Brooklyn style pizza domino plus#
We ordered a Domino’s Brooklyn-style pizza from our nearest domino’s outlet, and it was delivered on time, so plus points for that.Ĭoming to the crust of the pizza, it is somewhere between domino’s hand-tossed pizza and thin-crust pizza. In this review, we will judge this pizza on the following parameters. So, now we have a benchmark, lets us dive into the review. Usually, a Brooklyn-style pizza has a thin and crispy crust, and the crust is stretched wider and is loaded with sauce and toppings (preferably pepperoni) and the slices are large. Why are we telling you about what a Brooklyn-style pizza is? Because we want to set a benchmark, you need to know what a Brooklyn-style pizza is before trying domino’s Brooklyn-style pizza.īrooklyn-style pizza’s history goes back to 1924. May You Like Also: Crumble Cookie Restaurant Information What is a Brooklyn-Style Pizza? Today we have a pizza from Domino’s, it is Domino’s Brooklyn-style pizza and we are going to give you a review on it and will be telling you whether it is worth your trip or not. But don’t you worry because we are here to save you from those nasty pizzas.
Brooklyn style pizza domino trial#
But there is the remaining 10% which is not worth your money, and it is impossible to find that 10% without trial and error or in other words, it is difficult to figure out whether a pizza is good or bad without actually trying it.
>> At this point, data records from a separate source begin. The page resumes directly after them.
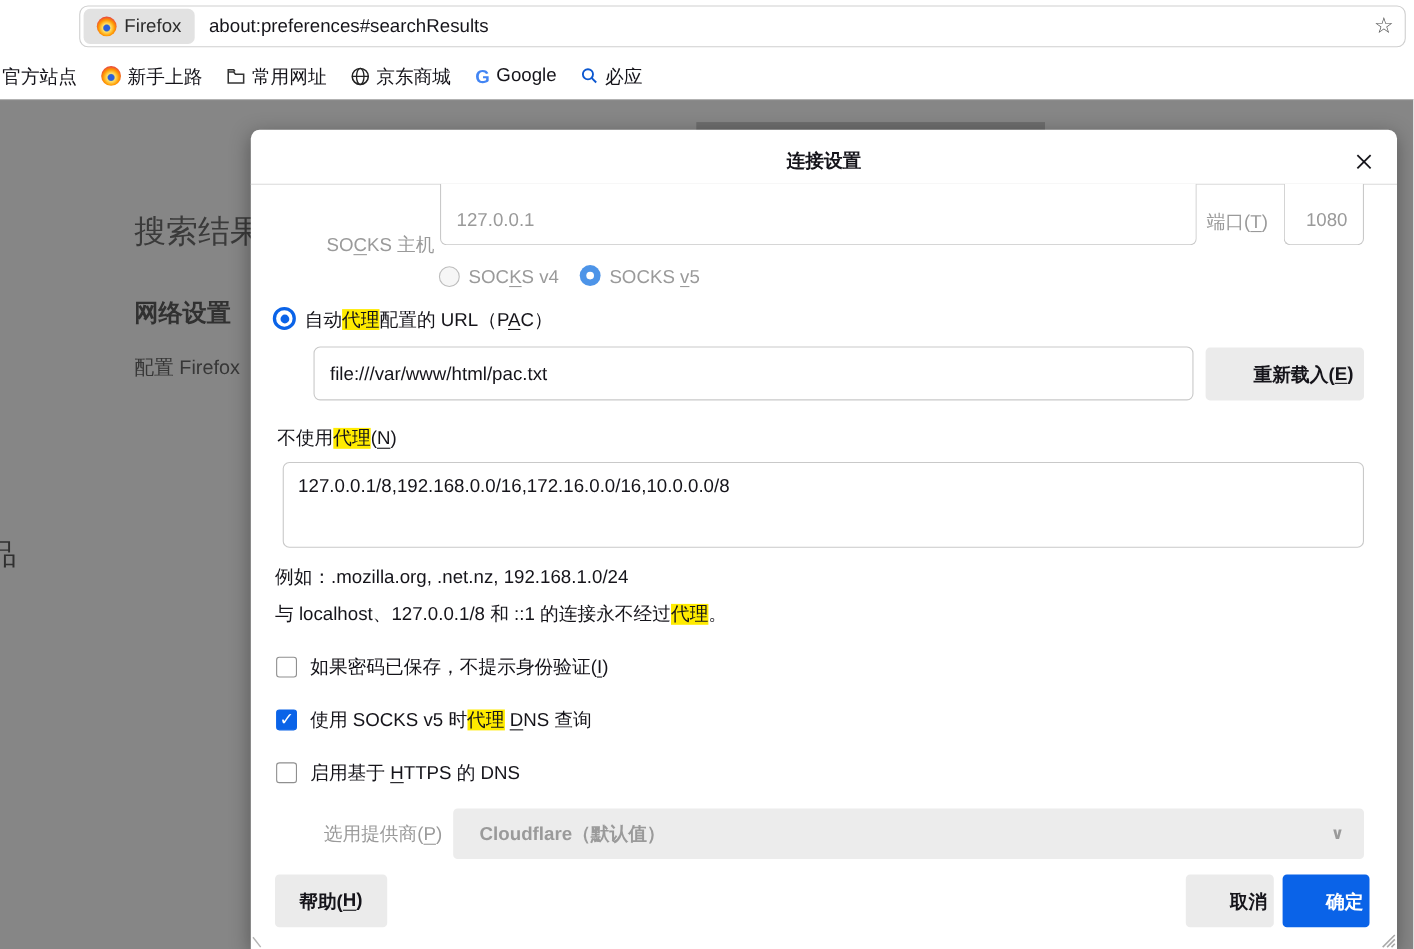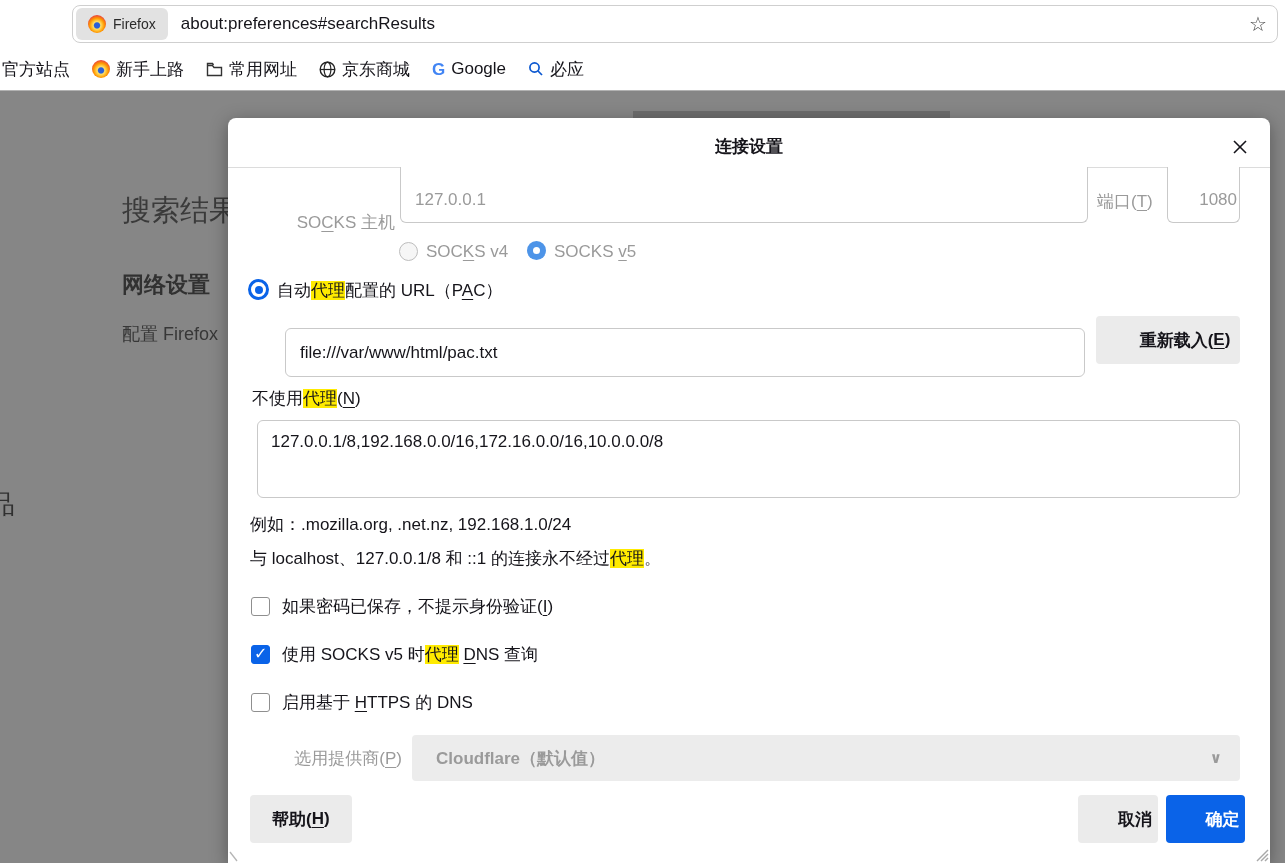"Firefox" .chip { font-size: 14px -> 17px }
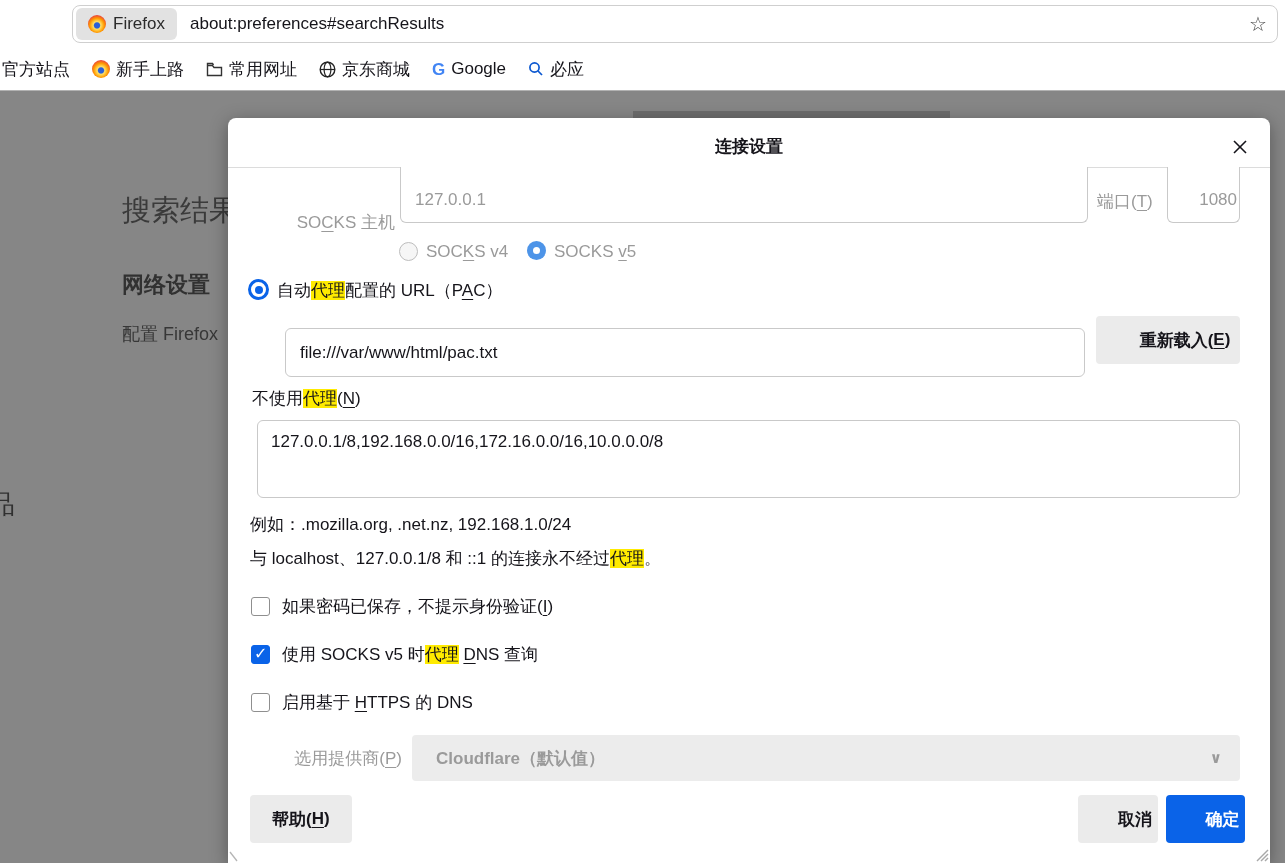"1080" .port-input { padding: 18px 2px 8px -> 18px 14px 8px }
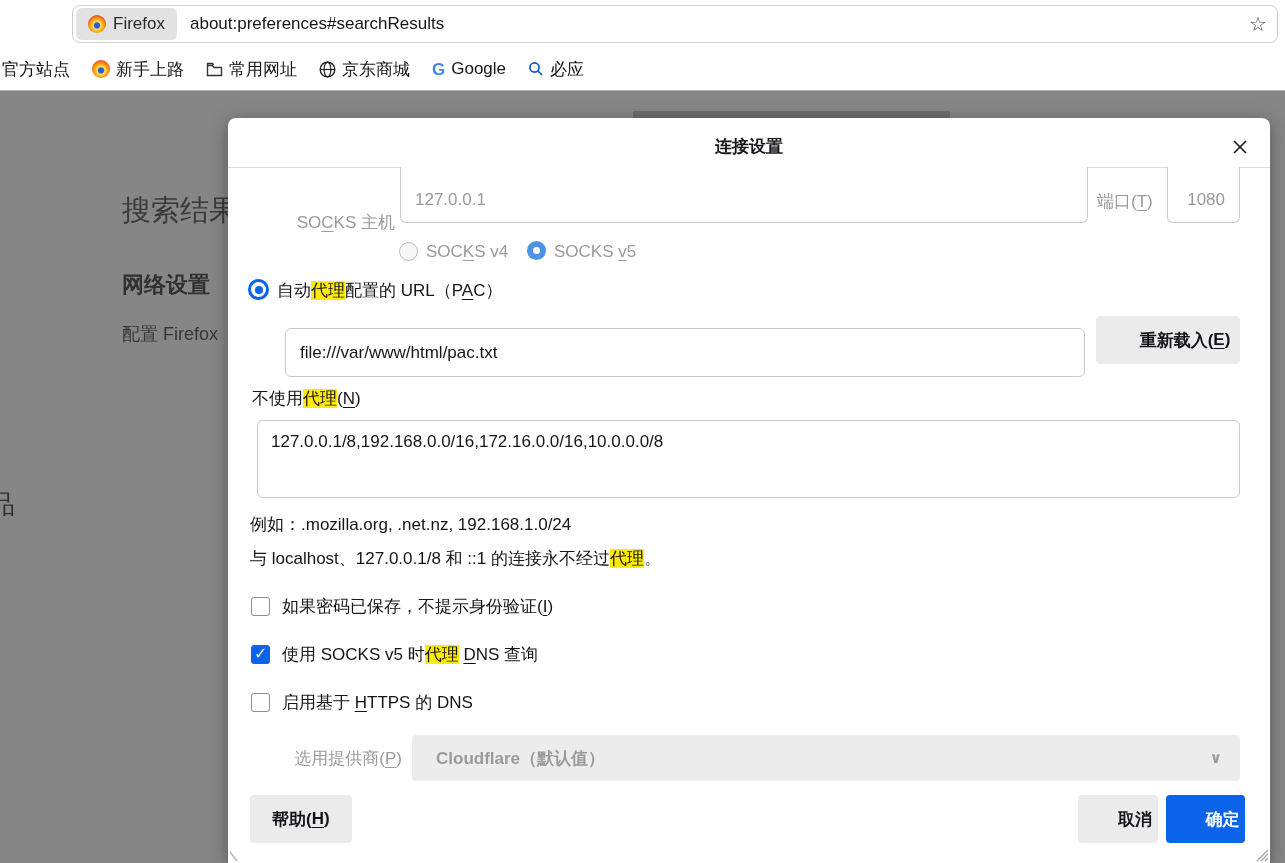"file:///var/www/html/pac.txt" .pac-input { margin-top: 13px -> none }
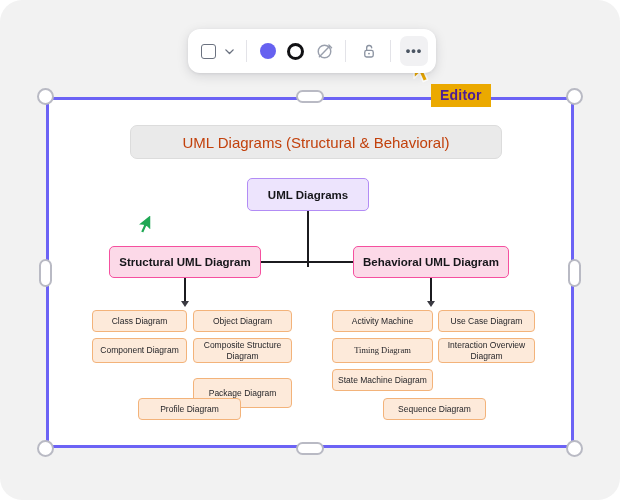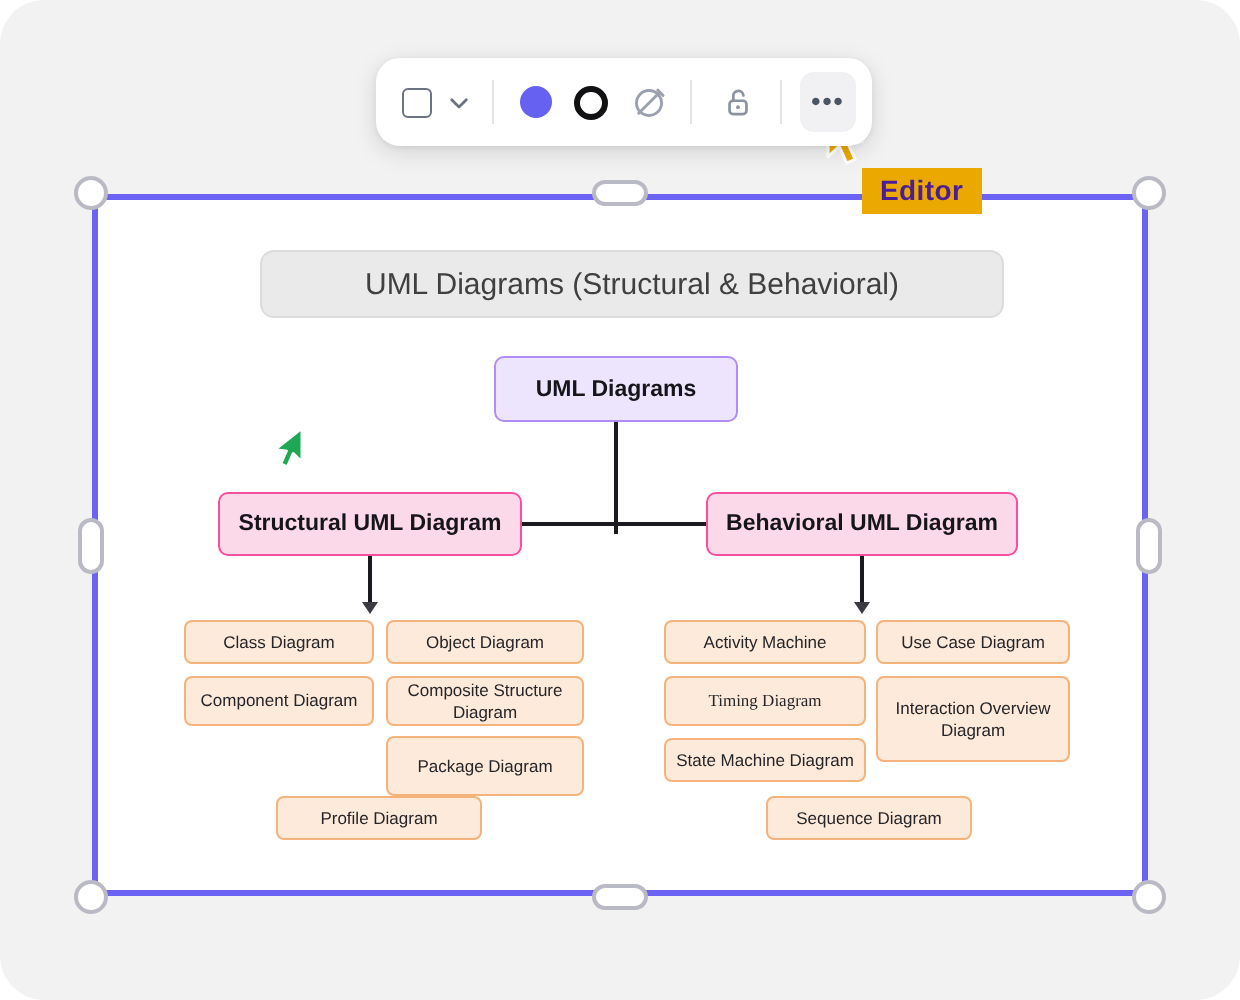"UML Diagrams (Structural & Behavioral)" #title-node { color: #404040 -> #c2410c }
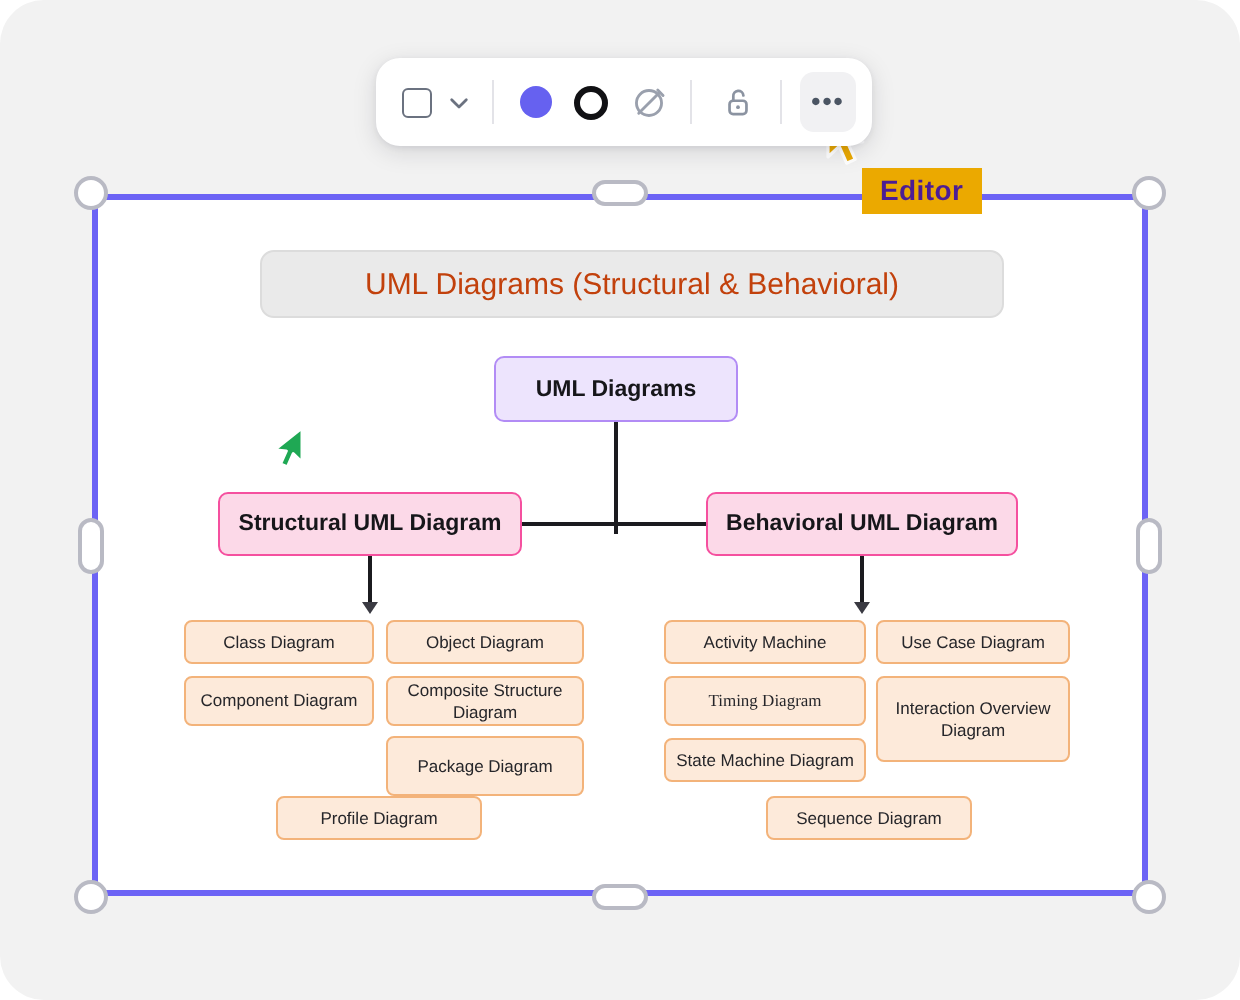"Interaction Overview Diagram" div.leaf { height: 43px -> 25px }
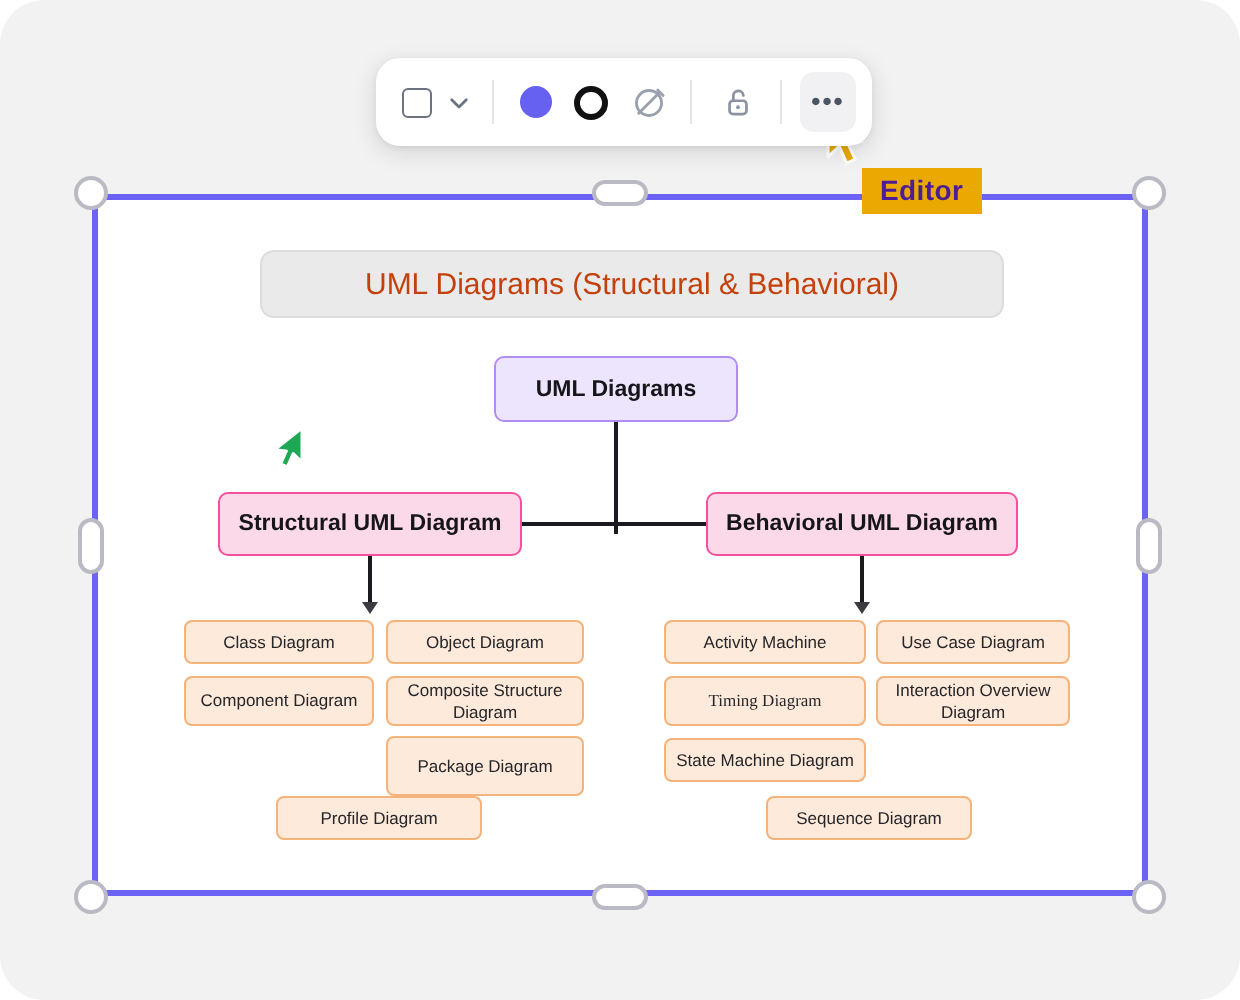"Package Diagram" div.leaf { top: 270px -> 280px }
They serve a variety of pizzas and 90% of them are delicious. I love cheese, but I shouldn’t be able to peel it off in a single layer off a pizza.īut, yeah, it all starts with the crust, which is why I can’t stand Pizza Hut, Little Caesars, et al.Which pizza junction pops in your mind when you crave a delicious hot pizza? If you are like us then Domino’s is the one. The quality of the toppings would be the important thing for me, after the crust.

American pizza styles are generally more spiced, but the sauce isn’t that important for me. I’m a fan of Neapolitan-style pizzas, and generally they’re just based on plain ol’ crushed Roma tomatoes, with a little bit of olive oil. Great stuff.Īs for sauce, plain old crushed tomatoes are great. This is where New York’s great pizzerias have the rest of the country beat: the best places have a flavorful dough, started with a good poolish, and cooked in a hothothot oven until it’s that perfect balance between crispy and foldable. Louis-style pizza, but is topped with mozzarella, not Provel). Now, I may be from Chicago, but I’m a fan of thin-crust pizza (and, contrary to what you may think, thin-crust far outsells stuffed pizza in Chicago, and we have an indigenous cracker-crust style that’s similar to St. himself: “Fool me once, shame on you, fool me twice, uhhhh….well, uh… don’t fool me again.”įor me, what makes or breaks a pizza is the crust.

That pretty much makes this our last order from Domino’s. Pizza came and it was the same crappy Domi-blow’s pizza, with cardboard crust, sauce that rivals the kind they used in my school’s cafeteria and pepperoni that was indeed a bit smaller than a compact disc but not much different from the ones they ordinarily use. And since the commercials never lie we figured what the hell. Crappy cardboard-like crust, flat sauce, ho-hum toppings definitely not our first choice. Generally we don’t order from Domino’s in that the pizza is sub-par on many levels. Awfully cheesy, big ol’ pepperoni slices and it was decided that I must have it. Coupla dudes with wretched attempts at a Brooklyn accent but the pizza looked like it might be the real deal. A couple of weeks ago we saw the commercial on TV.